Tuesday, September 28, 2004

Something important

If I have nothing to say, is it still prudent for me to make a post? Let’s say I haven’t posted for two weeks; and I still have nothing “important” to say. Do I just post some random mumblings? Or do I let another week pass? If I just keep posting nothingness, will it eventually turn into somethingful? Let’s watch.

I’ve decided that I need to be much more aggressive in paying off student loans and car, etc. So aggressive that I’ve decided I probably need to get a part-time job to supplement my income. My daytime role is as a marketing analyst. But I love cooking; so I’m thinking that maybe I could get a part-time gig as a prep cook or something in one of the local restaurants. Does anyone have any better ideas for part-time, evening/weekend work to help erase the student loan deficit? (And when I say “anyone”, I mean all of you faithful who visit the blog regularly.) (And when I say “regularly”, I mean at least once in the past few months.) So what do you think? Am I not being ambitious enough? Is there some other more “professional” part-time work that I could get with my MBA in Marketing?
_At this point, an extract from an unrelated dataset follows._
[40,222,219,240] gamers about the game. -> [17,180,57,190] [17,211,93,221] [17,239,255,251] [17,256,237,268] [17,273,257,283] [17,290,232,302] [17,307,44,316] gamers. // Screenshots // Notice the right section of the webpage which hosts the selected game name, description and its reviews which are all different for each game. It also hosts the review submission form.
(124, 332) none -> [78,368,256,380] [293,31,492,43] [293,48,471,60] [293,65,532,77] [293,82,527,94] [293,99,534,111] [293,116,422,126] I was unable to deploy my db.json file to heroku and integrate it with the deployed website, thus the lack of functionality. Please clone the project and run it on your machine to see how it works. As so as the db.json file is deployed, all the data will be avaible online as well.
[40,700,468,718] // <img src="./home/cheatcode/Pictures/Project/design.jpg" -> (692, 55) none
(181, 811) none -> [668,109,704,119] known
Or is a satisfying career in the service industry the way to go?

Thanks.

Friday, September 17, 2004

Believers' litmus test

So, I’m wondering if anyone else watched the Freud/Lewis special on PBS Wednesday. And did anyone else realize that they didn’t completely agree with a single one of the panelists? I had the hardest time figuring out who were the “Freud backers” and who where the “Lewis backers”. Just as soon as I found myself thinking, “Yeah, this dude is a Christian”, then they would say something that I consider completely contrary to that. C’mon! Just tell me – who’s thumping their Bible, and who isn’t?

There are parts of me that really like the fact that I couldn’t pinpoint any of the panelists’ beliefs. I mean, faith is not black and white; and there isn’t one concrete mold to be filled in order to be a Christian. Over my more than a decade of following Christ I have certainly taken many different paths and held various different beliefs. But I’m fairly certain there was never any block of time that I ceased being a Christian. I have never found anyone that I completely agree with on every issue of faith; but I’m also fairly certain that I’m not the only Christian in the world – just me and God, the only ones who’ve figured it out. So, there must be many different manifestations of deciding to model your life after Christ.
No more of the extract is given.